On 1/23/07, Andrew Nagy <[EMAIL PROTECTED]> wrote:
I have 2 questions about the SOLR relevancy system.
As far as scoring, it's pretty much stock lucene with some other stuff added on (like function query). http://lucene.apache.org/java/docs/scoring.html
1. Why is it when I search for an exact phrase of a title of a record I have it generally does not come up as the 1st record in the results? ex: title:(gone with the wind), the record comes up 3rd. A record with the term "wind" as the first word in the title comes up 1st. ex: title:"gone with the wind", the record comes up 1st.
Well, you could do an exact or sloppy phrase match title:"gone with the wind" But I get your point... if you want to also match records with just "wind".
Is this because the word "wind" is the only noun?
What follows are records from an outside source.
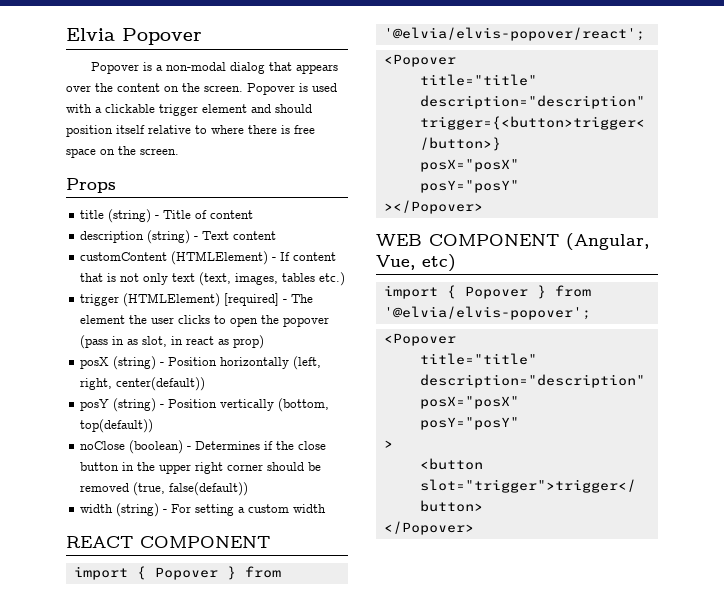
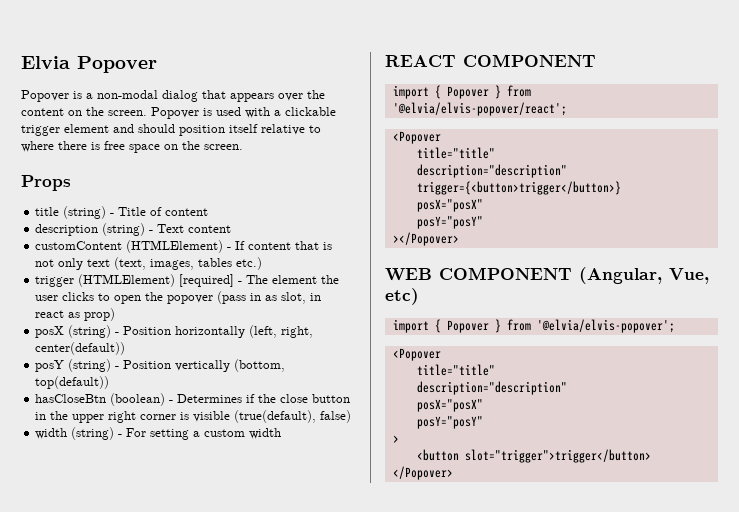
[80,441,126,450] noClose -> [35,394,107,403] hasCloseBtn
[267,462,322,471] [80,482,249,496] should be removed (true, false(default)) -> [180,410,352,423] is visible (true(default), false)

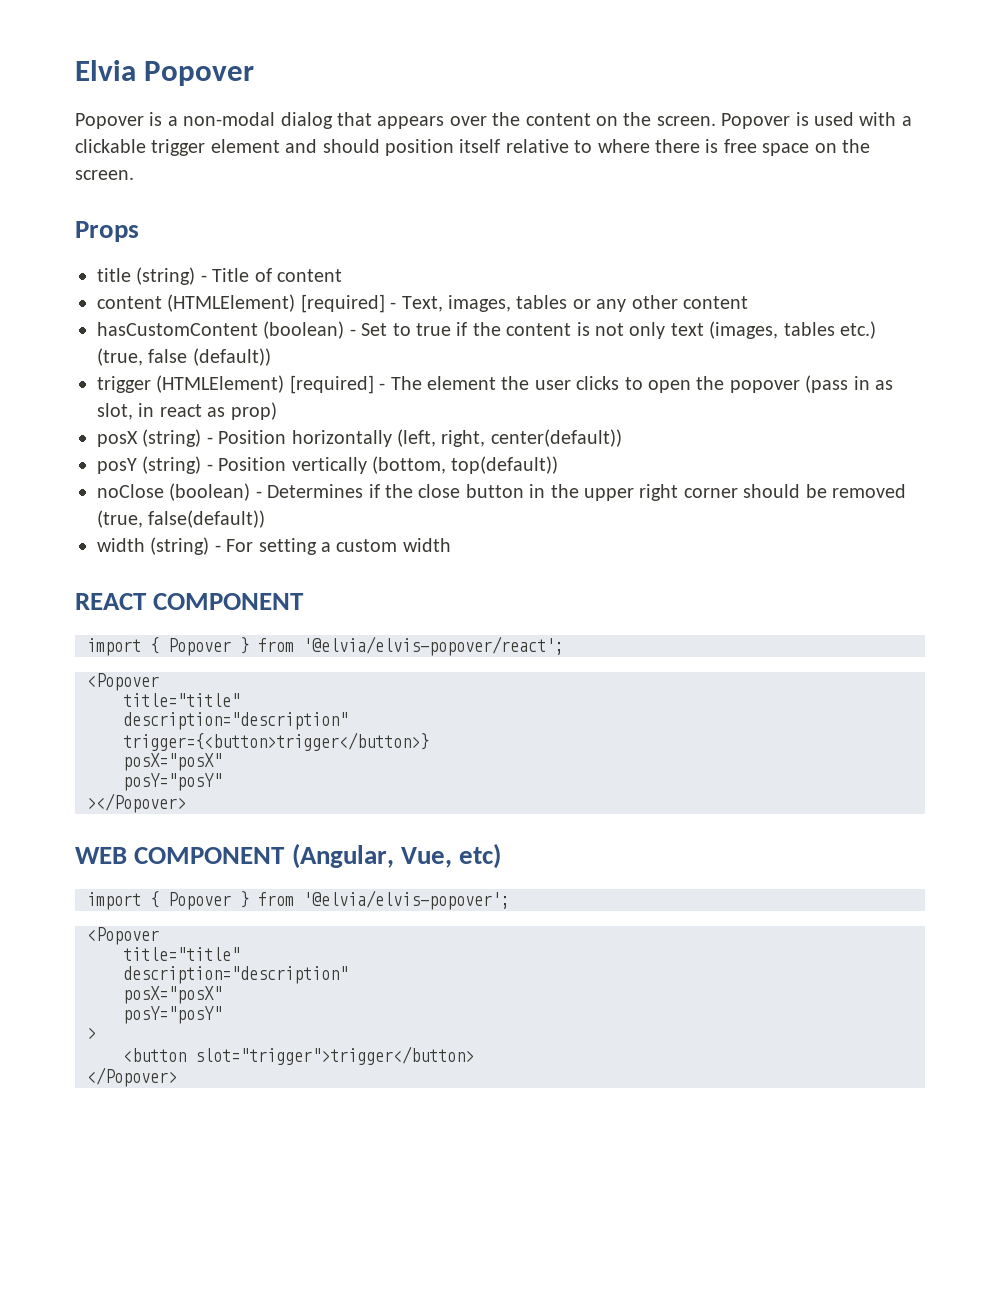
[35,223,232,236] [35,240,320,253] description (string) - Text content // customContent (HTMLElement) - If content that -> [97,294,748,313] [97,321,572,339] content (HTMLElement) [required] - Text, images, tables or any other content // hasCustomContent (boolean) - Set to true if the content
[114,257,195,270] (text, images, -> [709,321,779,339] (images,
(263, 263) none -> [97,348,271,366] (true, false (default))
[35,394,107,403] hasCloseBtn -> [97,484,164,498] noClose
[180,410,352,423] is visible (true(default), false) -> [743,484,906,498] [97,510,266,528] should be removed (true, false(default))

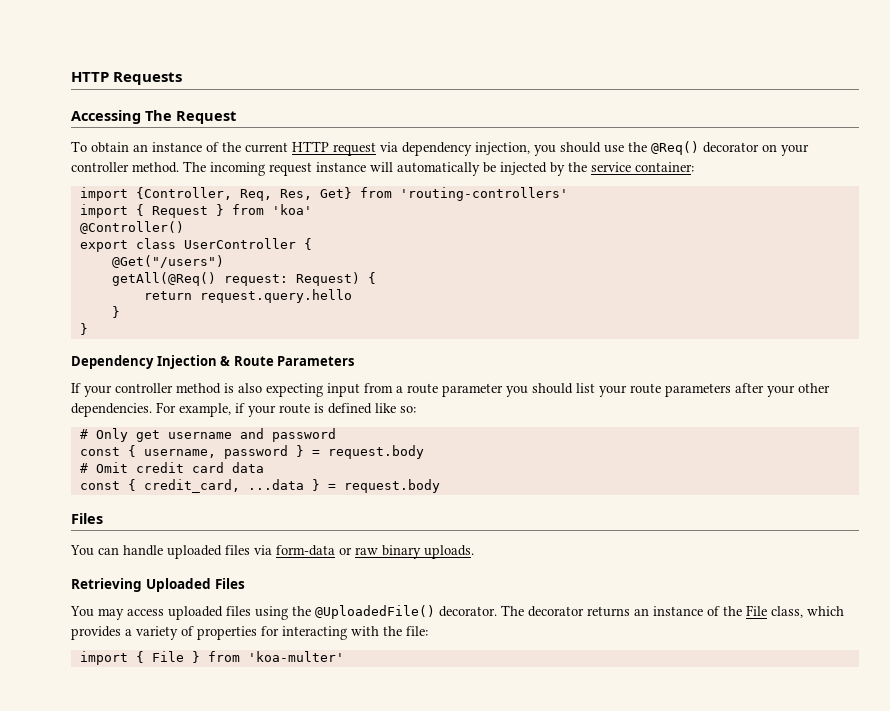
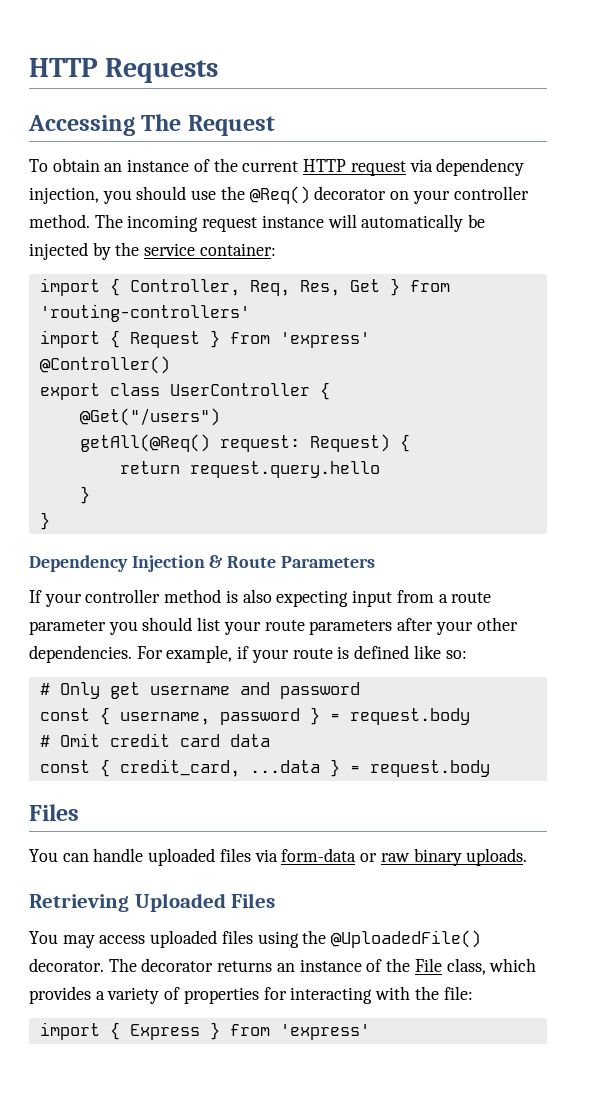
[135,187,352,201] {Controller, Req, Res, Get} -> [109,278,400,296] { Controller, Req, Res, Get }
[271,204,312,215] 'koa' -> [279,332,370,348] 'express'
[151,651,344,663] File } from 'koa-multer' -> [129,1022,370,1040] Express } from 'express'

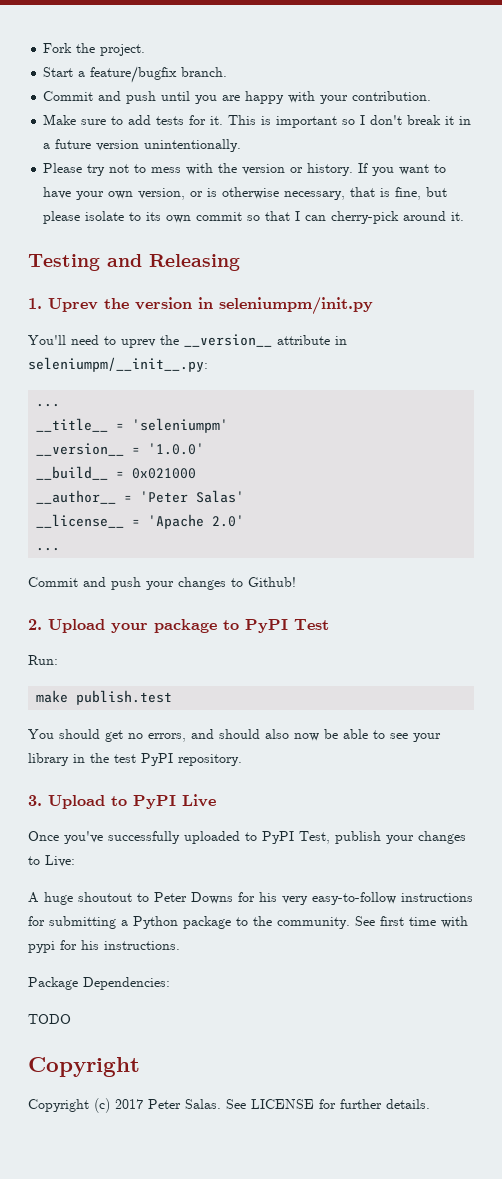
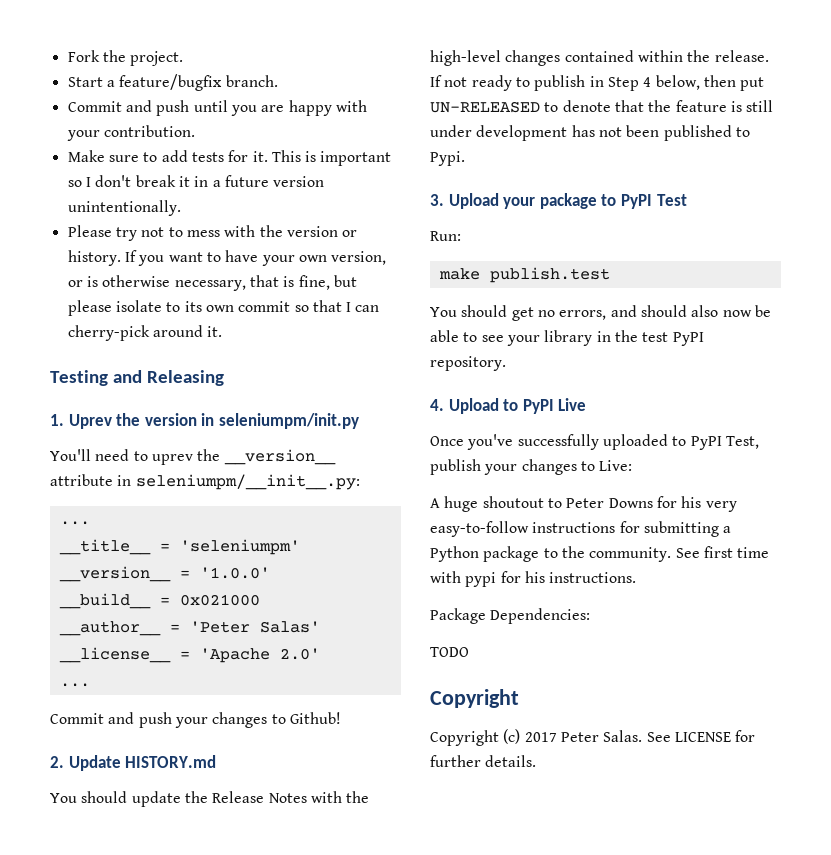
(42, 624) none -> [68,755,217,771] [50,791,370,807] [430,50,769,66] [430,75,765,91] [430,100,774,113] [430,125,750,141] [430,151,465,166] [430,194,444,206] Update HISTORY.md // You should update the Release Notes with the high-level changes contained within the release. If not ready to publish in Step 4 below, then put UN-RELEASED to denote that the feature is still under development has not been published to Pypi. // 3.
[28,795,42,806] 3. -> [430,399,444,411] 4.

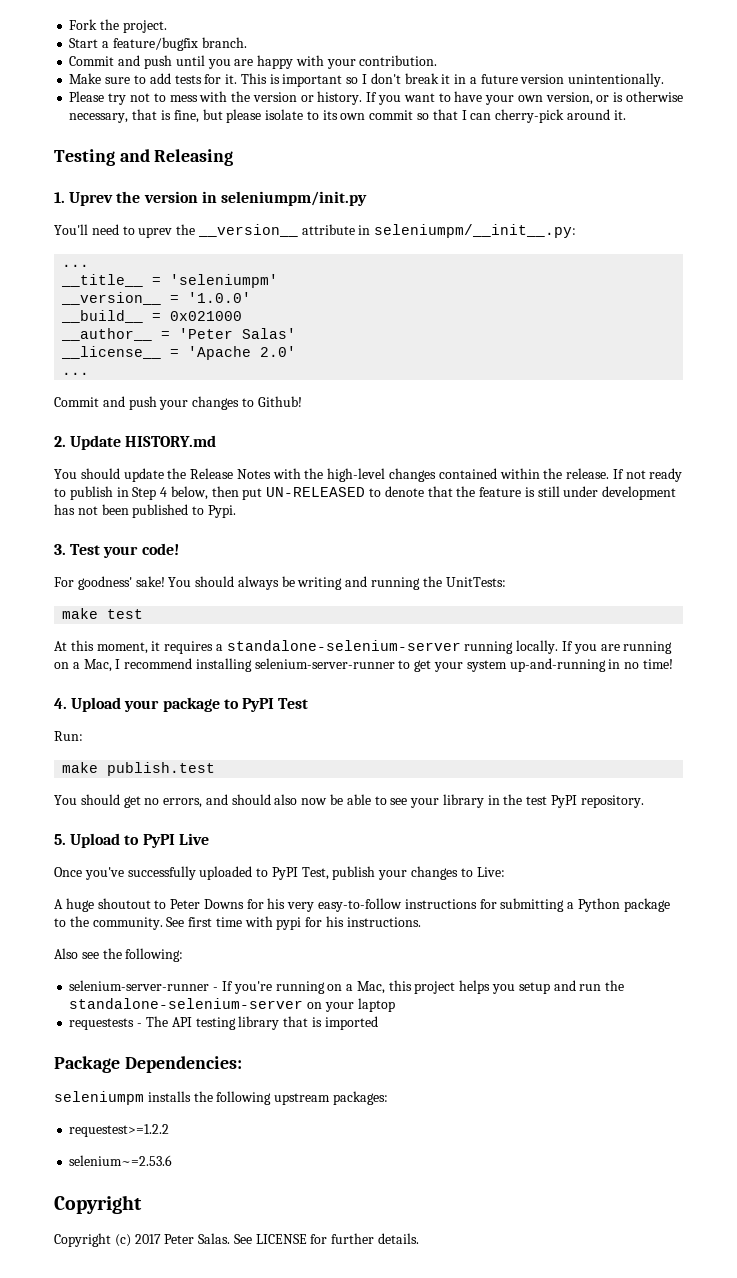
(444, 200) none -> [70,543,179,558] [54,576,506,590] [62,608,144,619] [54,640,673,654] [54,658,673,672] [54,698,67,709] Test your code! // For goodness' sake! You should always be writing and running the UnitTests: // make test // At this moment, it requires a standalone-selenium-server running locally. If you are running on a Mac, I recommend installing selenium-server-runner to get your system up-and-running in no time! // 4.
[430,399,444,411] 4. -> [54,834,66,845] 5.
[430,608,591,624] [430,647,469,657] Package Dependencies: // TODO -> [54,948,184,962] [69,980,625,994] [69,998,395,1012] [69,1016,378,1030] [54,1056,242,1073] [54,1091,388,1105] [69,1124,170,1137] [69,1155,173,1166] Also see the following: // selenium-server-runner - If you're running on a Mac, this project helps you setup and run the standalone-selenium-server on your laptop // requestests - The API testing library that is imported // Package Dependencies: // seleniumpm installs the following upstream packages: // requestest>=1.2.2 // selenium~=2.53.6

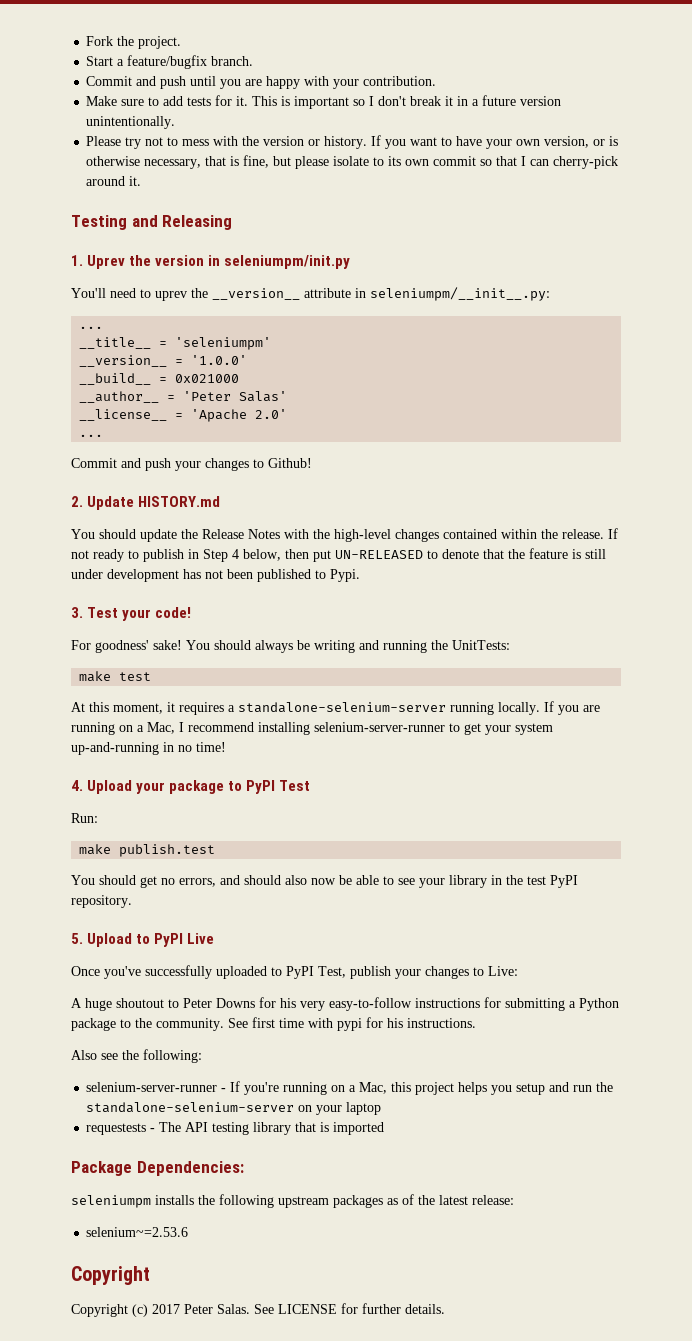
[332,1091,388,1105] [69,1124,170,1137] packages: // requestest>=1.2.2 -> [333,1194,514,1208] packages as of the latest release:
Yes, this probably came about because of lucene's length normalization in the default similarity. It's 1/sqrt(num_terms_in_field) So a document with a title of "wind" has a "norm" of 1.0, while a document with 4 terms has a "norm" of .7 Still, it seems like the coord factor (number of terms matching) should have been more than enough to overcome the length normalization. What were the exact titles? I assume you were not using any type if index-time boosting? Things you can try: - post the debugging output (including score explain) for the query - try disabling length normalization for the title field, then remove the entire index and re-idnex. - try the dismax handler, which can generate sloppy phrase queries to boost results containing all terms. - try a different similarity implementation (org.apache.lucene.misc.SweetSpotSimilarity from lucene)
2. The "score" that is associated with each value is quite odd, what does it represent. I generally get results with the top record being somewhere around 3.0 or 2.0 and most records are below 1.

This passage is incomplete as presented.